La segunda desavenencia tiene relación con las celebraciones litúrgicas que permitió la celebración de las misas en lenguas propias de cada país o región. Para la Fraternidad, la única forma aceptable de celebrar estos oficios es en latín.

“Ellos defienden el uso del latín, mirando siempre al oriente, de espaldas a la comunidad y de frente al altar, porque eso refleja la sacralidad, la presencia de la divinidad. Por el contrario, las misas posteriores a Pablo VI, la del Concilio Vaticano II, las consideran algo más profano, menos sagrado y que se acerca menos al misterio”, indicó el académico de la Escuela Ecuménica de Ciencias de la Religión.

El fundador de la fraternidad fue el arzobispo Marcel Lefebvre, quien lideró la construcción del primer seminario en 1970. Una de las primera rupturas ocurrió en 1988, cuando el papa Juan Pablo II lo excomulgó a él y a cuatro obispos más. Luego, las relaciones mejoraron con Benedicto XVI y con Francisco, hasta la decisión adoptada la semana anterior.

De acuerdo con Zúñiga, existe además una razón teológica en el acto de excomunión promulgada desde el Vaticano. La designación de obispos sin el mandato pontificio se considera una ruptura dentro del derecho canónico. “Al hacer eso, de esta forma, se está negando, de alguna manera, la autoridad del papa”, agregó.
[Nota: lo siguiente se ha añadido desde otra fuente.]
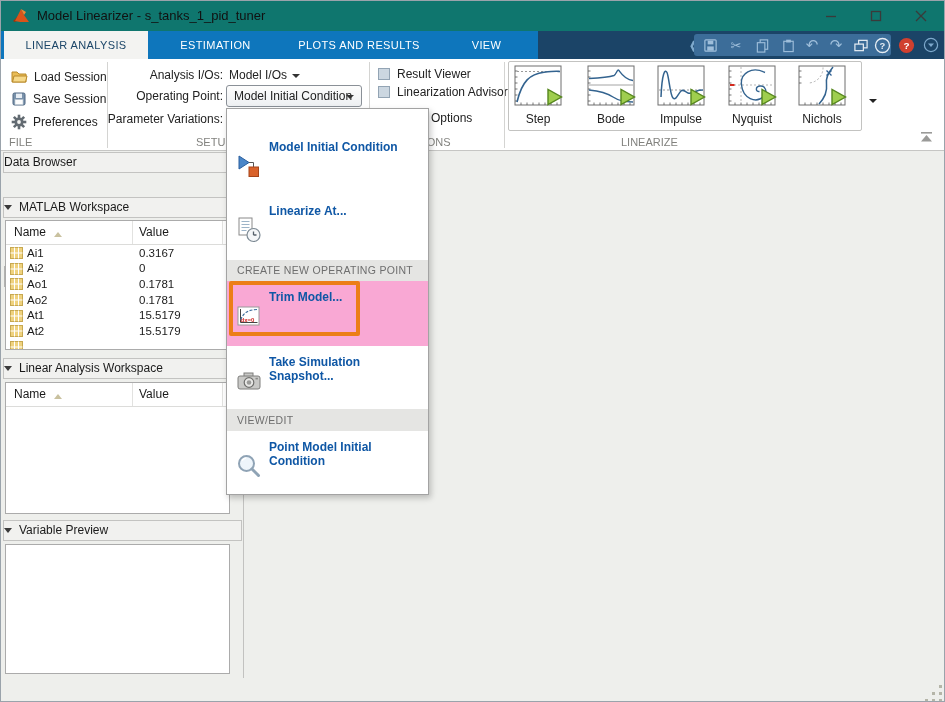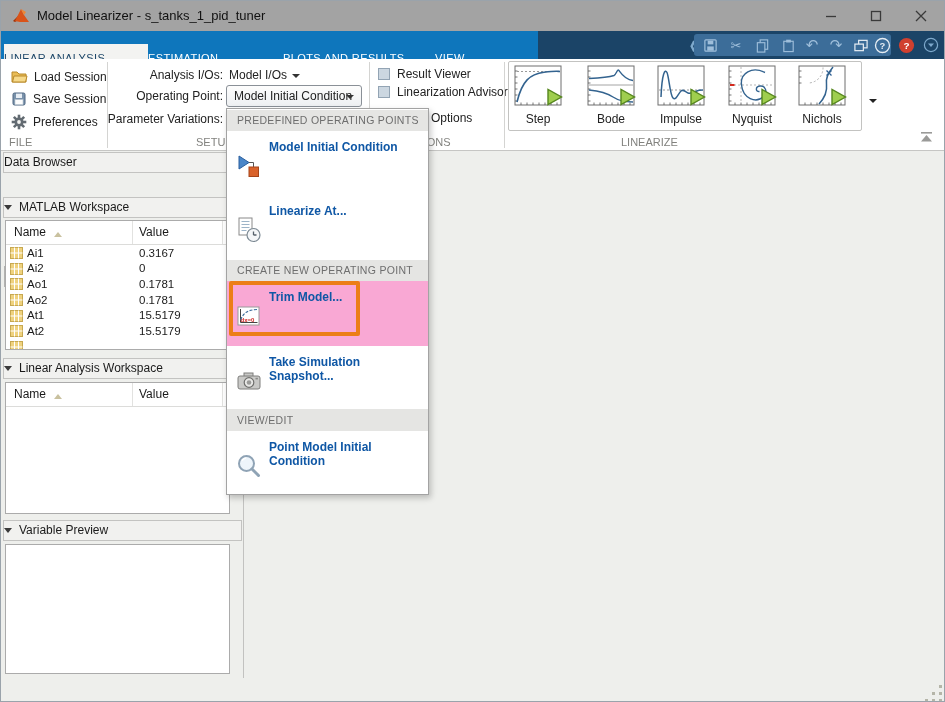"Model Linearizer - s_tanks_1_pid_tuner" #titlebar { background: #a3a3a3 -> #0f766e }
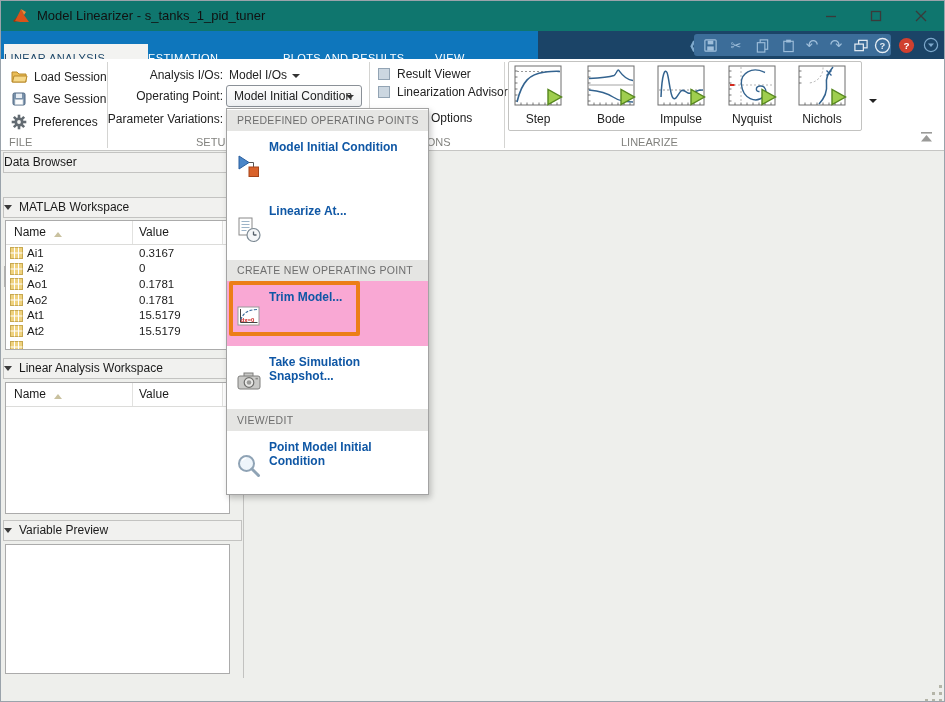"LINEAR ANALYSIS" .tab { text-align: left -> center; top: 13px -> 0 }
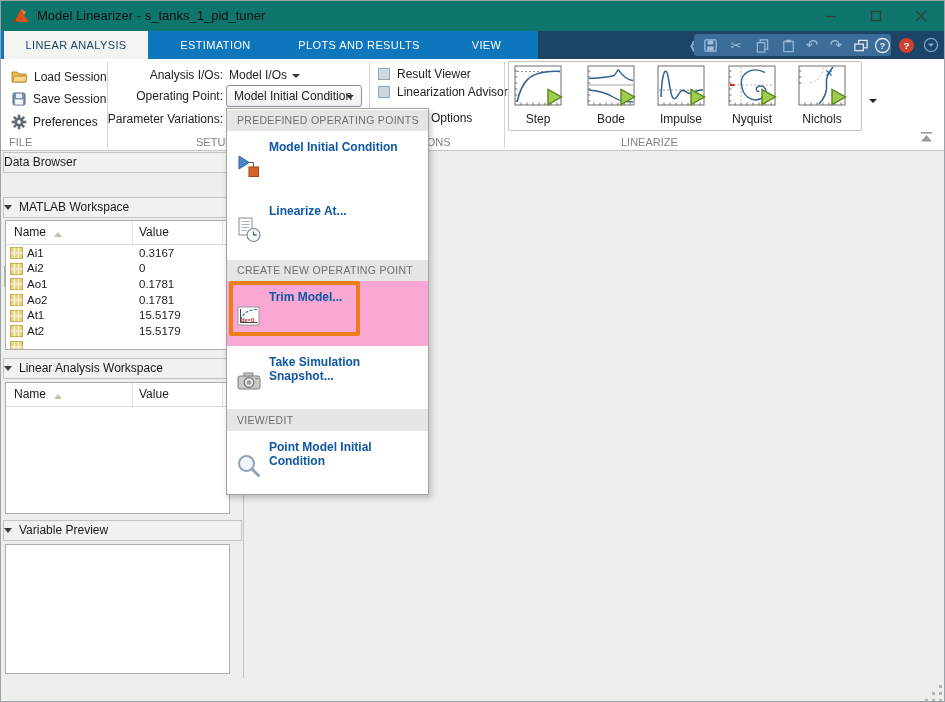"PREDEFINED OPERATING POINTS" div.abs { html: <div>PREDEFINED OPERATING POINTS</div> -> none }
Por otra parte, desde su punto de vista, ordenar obispos sin una jurisdicción territorial, es decir, sin una diócesis, representa un “sinsentido, porque el obispo existe en función de que hay una comunidad, y entonces allí hay un conflicto”.

Tras la decisión emitida desde Roma, los miembros de la fraternidad han señalado el acto como una injusticia. La posición desafiante al día de hoy se mantiene y, por ende, la ruptura. Ellos aseguran que se mantienen dentro de la iglesia, indistintamente de la excomunión.

Zúñiga señaló que de parte del papa León XIV los mensajes posteriores han sido de un llamado a la apertura y al diálogo; eso sí, dejando en claro que la aceptación del Concilio Vaticano II es una línea roja que no se va a cruzar.

El experto contextualizó este acontecimiento como una situación que toca los cimientos de la iglesia y de las visiones entre los sectores más tradicionalistas versus los discursos de unidad que ha impulsado el papa desde su asunción.